If I HAD needed to discuss it, I would have done it in private with her. But, I was more concerned with my daughter telling her cousins what I thought. She was their Mom, and the only Mom they would ever have, want or need, and I was not going to insinuate that she wasn't a good mom. I never wanted my daughter to feel like I thought I was the better parent. Her cousin's feelings were very important to me. I was willing to sacrifice a little confusion on my daughter's part to spare my niece and nephew's feelings. (I grew up being told my Aunt V was a trampy idiot, and 45 yrs later, I still think that about her...and it's not really that true...she didn't deserve to be talked about that way by my parents...but, I still can't shake the image)

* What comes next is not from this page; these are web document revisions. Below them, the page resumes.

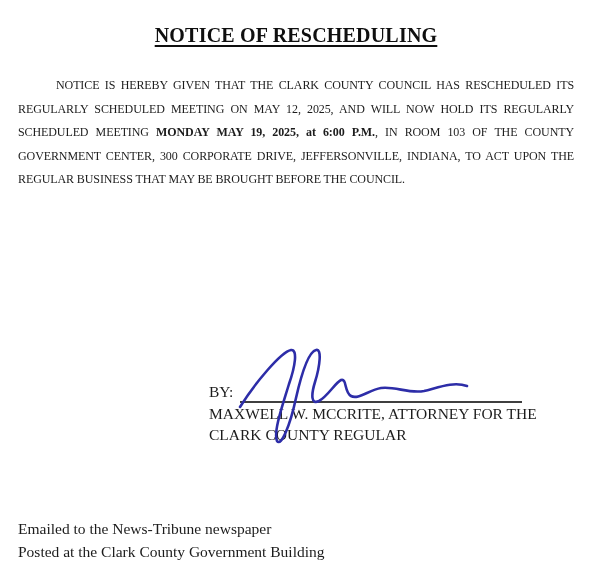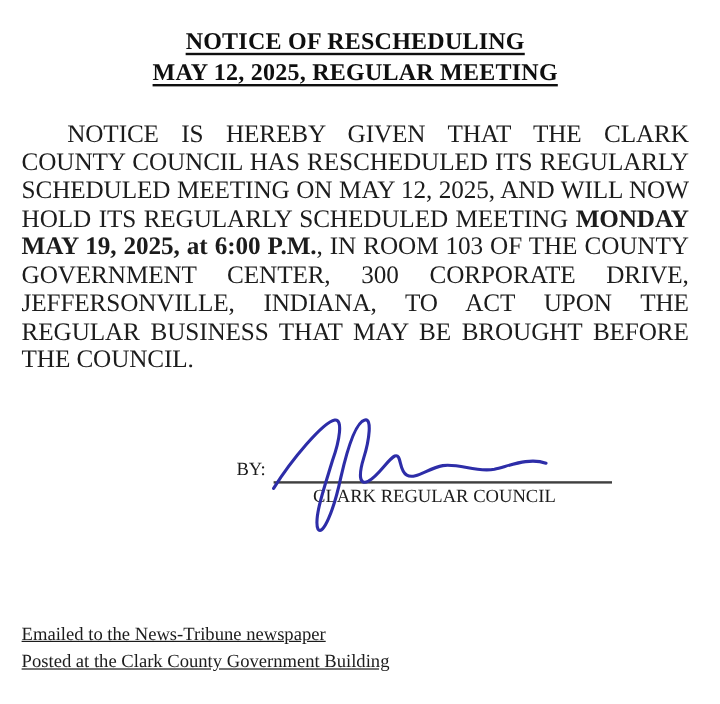--- a/index.html
+++ b/index.html
@@ -92,7 +92,6 @@
 
   <header class="title-block">
     <div class="title-line"><span class="title-underline">NOTICE OF RESCHEDULING</span></div>
-    <div class="title-line"><span class="title-underline">MAY 12, 2025, REGULAR MEETING</span></div>
   </header>
 
   <main class="body-text">

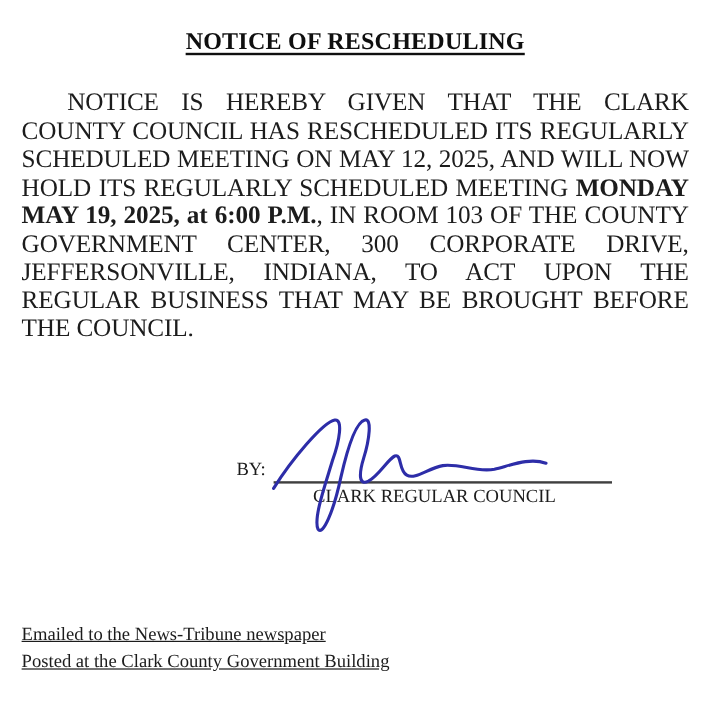--- a/index.html
+++ b/index.html
@@ -33,7 +33,7 @@
   .body-text { margin: 0; }
   .para {
     margin: 0;
-    font-size: 21px;
+    font-size: 12px;
     line-height: 23.5px;
     letter-spacing: -0.1px;
     text-align: justify;

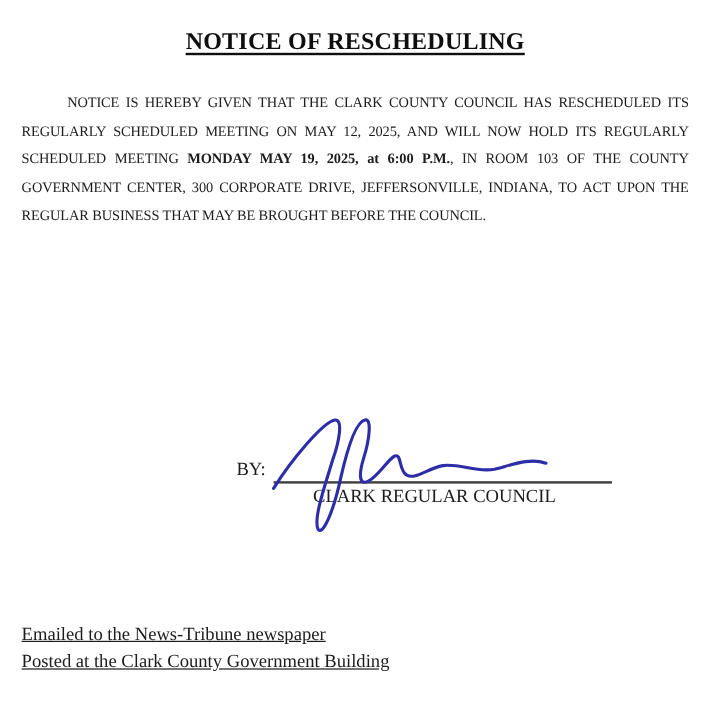--- a/index.html
+++ b/index.html
@@ -41,10 +41,9 @@
   }
   .signature-block {
     position: absolute;
-    left: 197px;
+    left: 209px;
     top: 381px;
     width: 330px;
-    text-align: center;
   }
   .sig-svg {
     position: absolute;

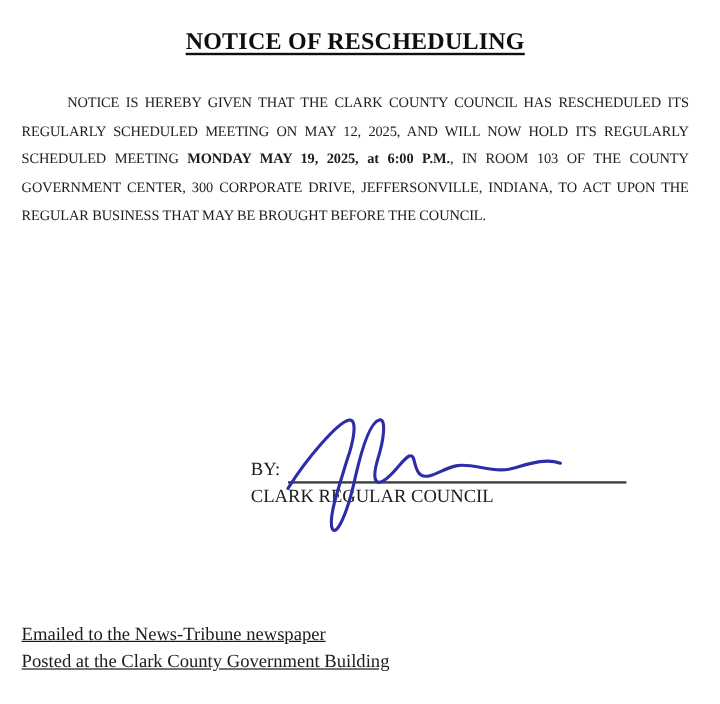--- a/index.html
+++ b/index.html
@@ -117,6 +117,7 @@
       <span class="by-label">BY:</span>
       <span class="sig-line"></span>
     </div>
+    <div class="sig-name">MAXWELL W. MCCRITE, ATTORNEY FOR THE</div>
     <div class="sig-name">CLARK REGULAR COUNCIL</div>
   </div>
 

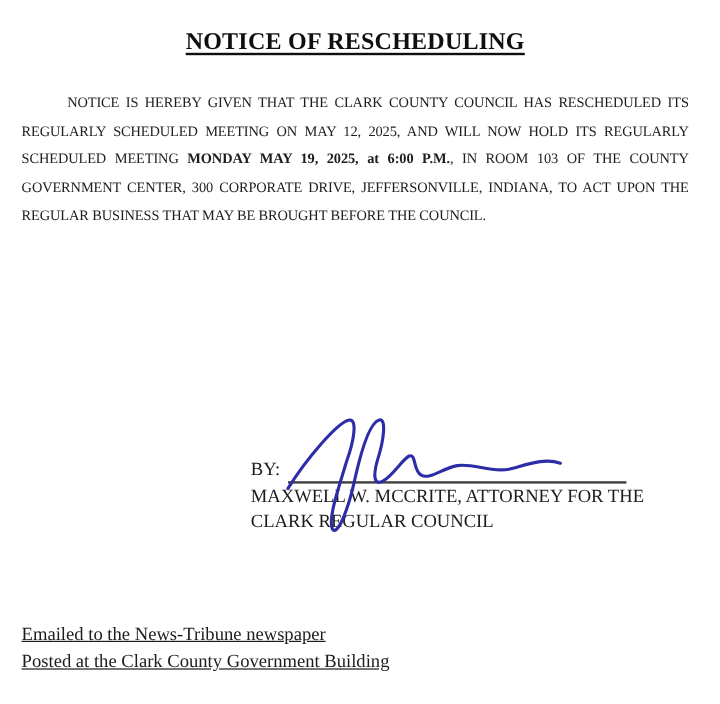--- a/index.html
+++ b/index.html
@@ -118,7 +118,7 @@
       <span class="sig-line"></span>
     </div>
     <div class="sig-name">MAXWELL W. MCCRITE, ATTORNEY FOR THE</div>
-    <div class="sig-name">CLARK REGULAR COUNCIL</div>
+    <div class="sig-name">CLARK COUNTY REGULAR</div>
   </div>
 
   <footer class="distribution">

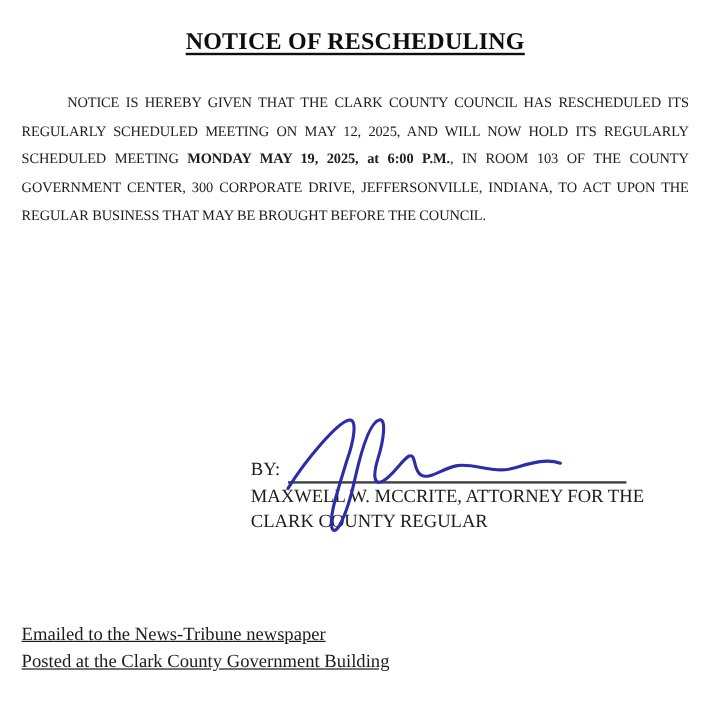--- a/index.html
+++ b/index.html
@@ -81,7 +81,6 @@
     top: 517px;
     font-size: 15.5px;
     line-height: 23px;
-    text-decoration: underline;
   }
 </style>
 </head>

Children aren't oblivious to spankings. Most have some exposure to it at some point, and they know pretty young that you aren't going to spank, so I don't think you have to worry about his fears, as long as nobody is threatening him.


----------



## JudiAU (Jun 29, 2008)

Sigh. I guess wait until you get questions and answer as you suggested. I don't think I could vacation with parents who spanked routinely for some infractions. My sister and BIL spank their kids but it is really rare and always done in private and for big, big transgressions.


----------



## sassyfirechick (Jan 21, 2012)

We're the first with kids in the family, so DD is alone for the moment and won't have family exposure to spanking, BUT, we have friends that she does spend a lot off time with (their youngest is our goddaughter), and holy moly do they spank! I grew up being spanked, I studied psych/behavior in college, I train dogs for a living using positive reinforcement - I know that any compliance I had for my parents was out of fear, and I don't want that for my kids. DH was belted, and he's got some temper issues so I definitely do not want to go down that road with him bc he needs to learn to control his own temper to lead by example. Anywho, DD is only 10mos so she's still in the redirect phase, but our friends who spank have 4 chidren who are deathly terrified of them and they are PROUD to tell people that! The oldest boy, 10, wanted to ride his bike down the street to a friends - just for asking he got a stern lecture and warning about wht would happen if he didn't return promptly and threats of spanking and going to his room. Poor kid just asked a question. I alwasy feel incredibly awkward when they punish their kids bc it's never a quick swat, their mom is super intense yelling and grabbing and she hits hard. So I'm sure there will be a time where my daughter asks about them spanking and I'll have to explain. Currently I'm working on a speach for the IL's and my own parents about why we will not be spanking our kids and expect them to follow our rule as well....


----------



## emma1325 (May 23, 2005)

"Everyone's different, and every family has different rules and different ways of going about things."

I would say something like that, if asked.


----------